You gain a number of advantages by doing this. First, if you’re using the right jargon, you’re not targeting regular consumers anymore; you’re focusing like a laser on your actual market. “But I’m not targeting consumers anyway; why would an ordinary consumer want to buy this expensive piece of computer equipment?” you may ask. If that expensive piece of computer equipment is a server, you need to remember that HP ProLiant servers sell for as little as $1,200. While mainframes may cost several orders of magnitude more, they’re also servers. With that much of a range encapsulated in just one word, you can’t afford NOT to use some kind of jargon that professionals will use as keywords to find your offering…and other kinds of consumers won’t use.
The second advantage you’ll gain is trust. If you use jargon correctly, potential purchasers will believe that you understand what you’re talking about. After all, you really can’t use it correctly unless you do have some understanding of the field. This operates on the consumer level, too, of course; who wouldn’t prefer to buy a camera from an experienced shutterbug who’s good at explaining what’s available and matching it up with your needs? Consider, then, how much more important it is to be able to trust who you’re buying from when you’re making an expensive purchase for your company – the kind of purchase that just might put your career on the line.

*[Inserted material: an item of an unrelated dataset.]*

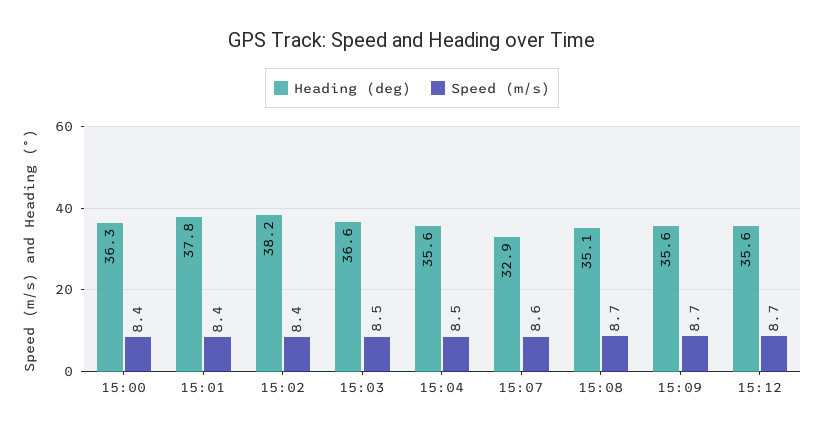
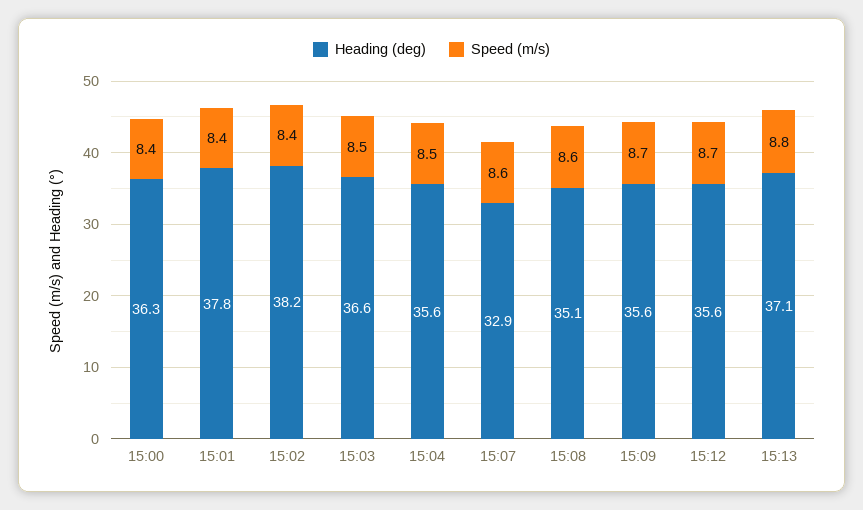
Speed (m/s), 15:08: 8.7 -> 8.6
Heading (deg), 15:13: none -> 37.1
Speed (m/s), 15:13: none -> 8.8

The third advantage you’ll gain from using jargon in your content, and for at least some of your keywords, is knowledge. Remember what I said earlier about needing to know a field if you’re going to use its jargon correctly. Learn enough about a field, and you can become an expert. As Hobard notes, “After a while, you can’t talk confidently about a topic without understanding it on a fairly deep level.” You’ll need this kind of deep understanding to make your B2B SEO campaign a success.
Near the beginning of this article I noted that most B2B purchasers start their decision process by reading about 10,000 words. Someone has to write those words, and they have to come from somewhere. Hobard notes that “B2B SEO is built on useful email newsletters, through whitepapers, an a staggering level of technical detail in on-site copy. The B2B sales process is extensive, and involves lots of in-person information sharing; if you can shift even a small fraction of that online, you’ve made your campaign far more scalable. (Replacing sales calls with pageviews is a massive, massive win).”
Who better to write this copy – and know which pieces of jargon to target as keywords – than a writer so immersed in the literature that they’ve made themselves an expert? On this point I can speak with some authority and experience. I think regular readers of my articles here on SEO Chat – and my occasional posts in the SEO Chat forum – can attest to this.
This approach may seem very different from selling to consumers, where you want to avoid jargon and keep your text concise. But you can win over both B2B buyers and other kinds of buyers by remembering to put yourself in their shoes, and giving them what they need to make the right decision. Good luck!